Toutes les contributions que nous avons rassemblées entrent dans la danse en étudiant la place centrale des corporéités les plus diverses et des gestes les plus variés au sein des images, de leur création, et de l’expérience de cinéma. Pour paraphraser Nicole Brenez, il est donc question, dans ce premier numéro d’Images Secondes, « de la danse en général, et du corps en particulier »[18]. Or, la danse ne s’arrête pas toujours aux corps et s’étend souvent à l’environnement immédiat, à la scénographie, au son. Revenir à la façon dont les corps en mouvement racontent quelque chose d’un lieu ou d’une époque et contaminent un processus de création est donc un parti-pris. D’un côté, cela « exprime le mouvement comme problème » sur le plan de la création et sur celui des relations humaines. En miroir, explorer les corps dansants au cinéma « permet de faire retour sur la nature même du mouvement, [d’en élucider et d’en approfondir] les formes et les puissances »[19]. En d’autres termes, danser au cinéma met en lumière les symptômes d’une époque et les rouages d’un dispositif. Mais dans un même mouvement, les images de danse offrent les remèdes à ces difficultés, en proposant une expérience esthétique singulière qui relie entre eux les corps à l’écran et ceux des spectateurs.
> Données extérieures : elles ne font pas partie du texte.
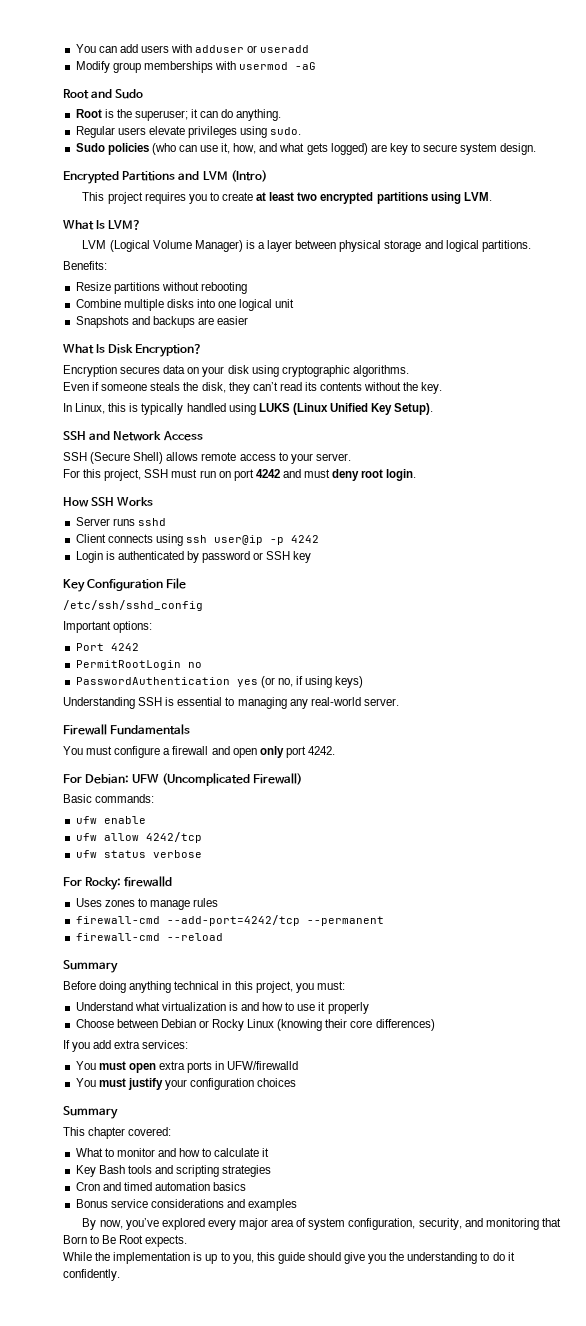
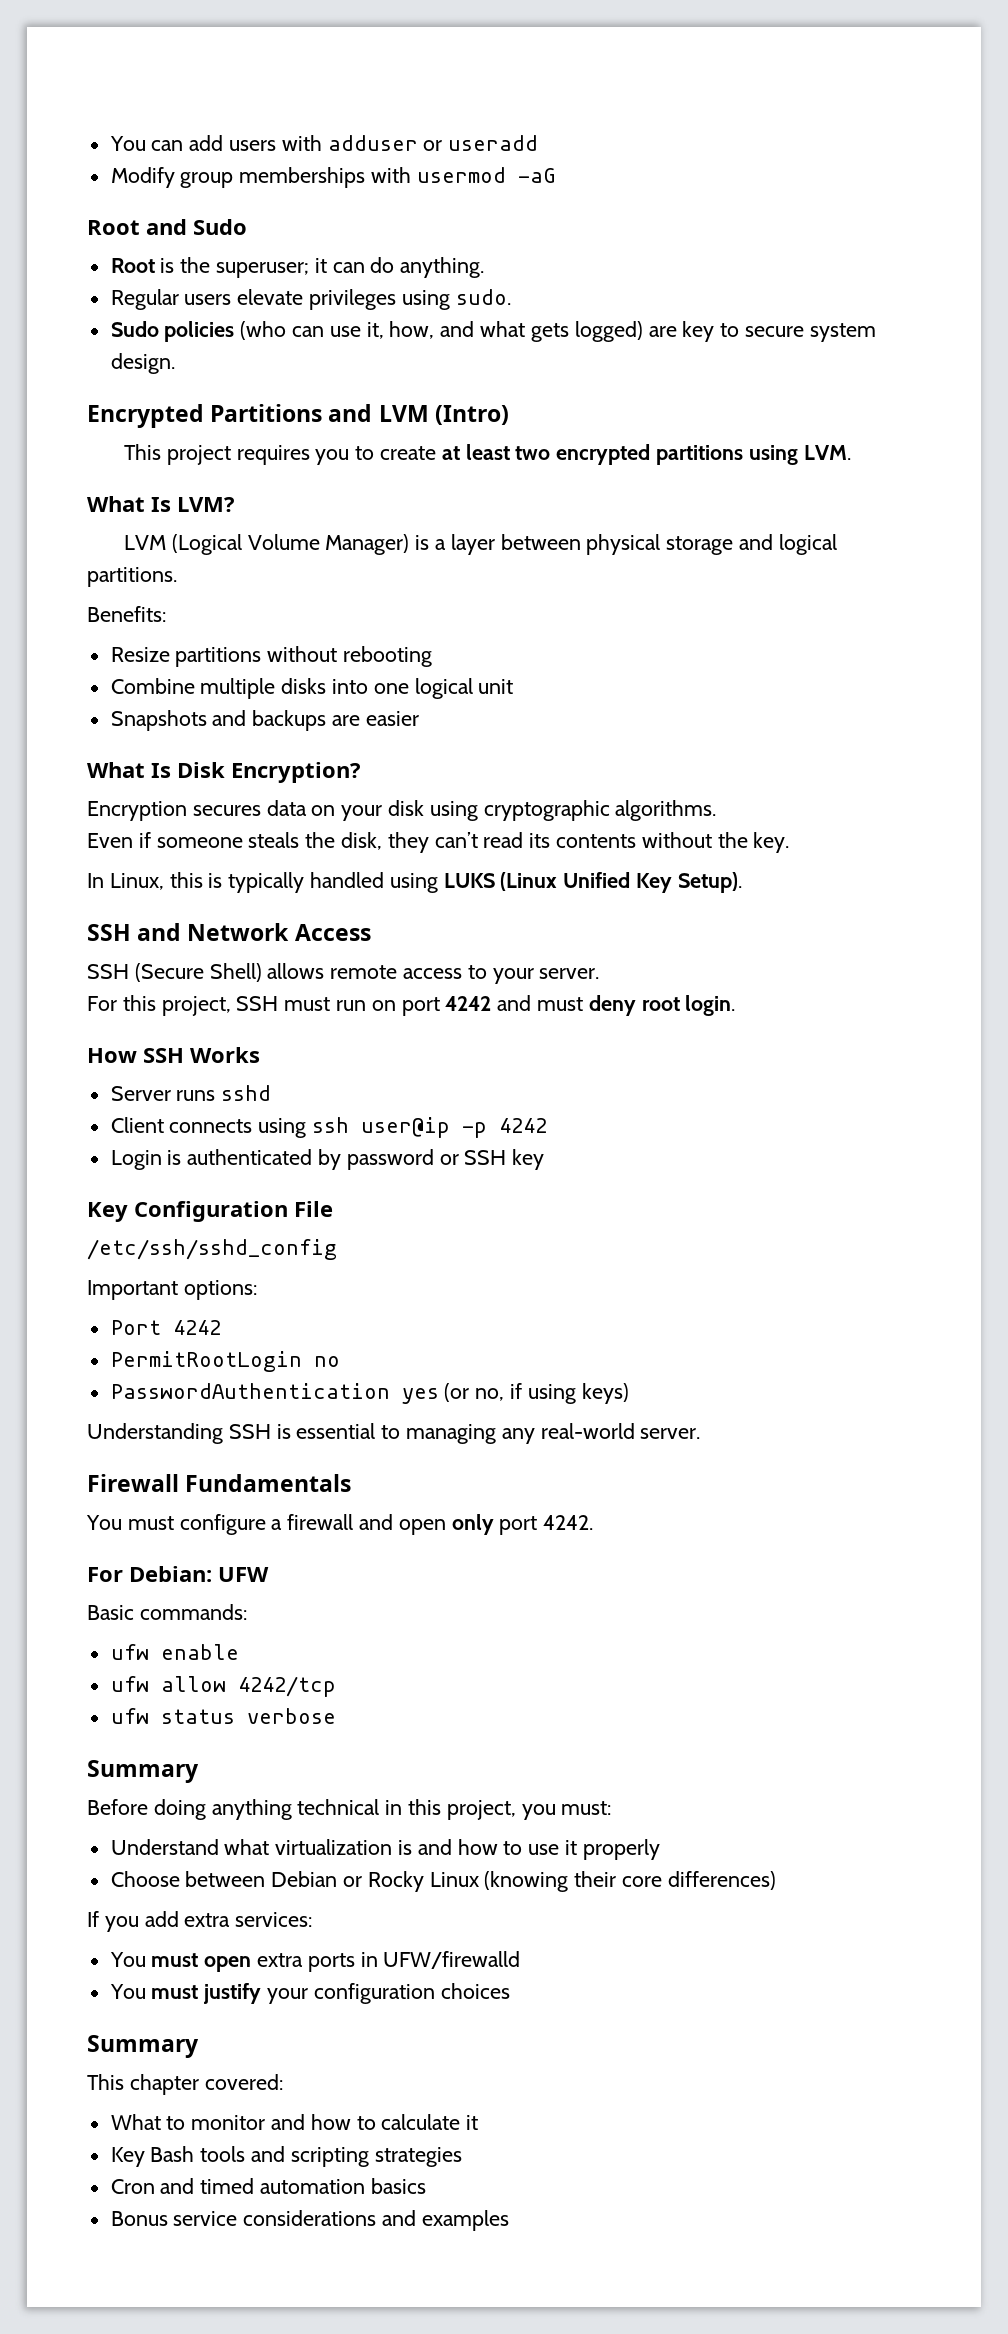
- For Debian: UFW (Uncomplicated Firewall)
+ For Debian: UFW
- For Rocky: firewalld
- Uses zones to manage rules
- firewall-cmd --add-port=4242/tcp --permanent
- firewall-cmd --reload
- By now, you’ve explored every major area of system configuration, security, and monitoring that Born to Be Root expects.
- While the implementation is up to you, this guide should give you the understanding to do it confidently.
C’est pour approfondir ce lien que nous souhaitions construire ce premier numéro consacré à la danse sans quitter les figures humaines, et participer à l’intérêt contemporain porté au corps par une génération de chercheurs qui, au-delà des travaux qu’elle consacre à ce qu’on peut nommer « danse », est de plus en plus attentive à la chorégraphie de la mise en scène, à la lecture des gestes, et à l’empathie kinesthésique à l’œuvre dans les cinématographies d’hier et d’aujourd’hui. En outre, évoquer ce que les gestes dansés au cinéma disent du monde, la manière dont ils influencent la création et la réception des films, et les échanges et appropriations génériques qui traversent les films de danse constitue aussi, pour notre revue naissante, un positionnement éditorial à long terme. En nous plaçant dès à présent à un carrefour des disciplines, nous revendiquons en effet notre désir d’échanges et de rencontres, pour décentrer la pensée sur le cinéma, enrichir les corpus étudiés, et trouver de nouvelles clés de lecture des œuvres et des dispositifs.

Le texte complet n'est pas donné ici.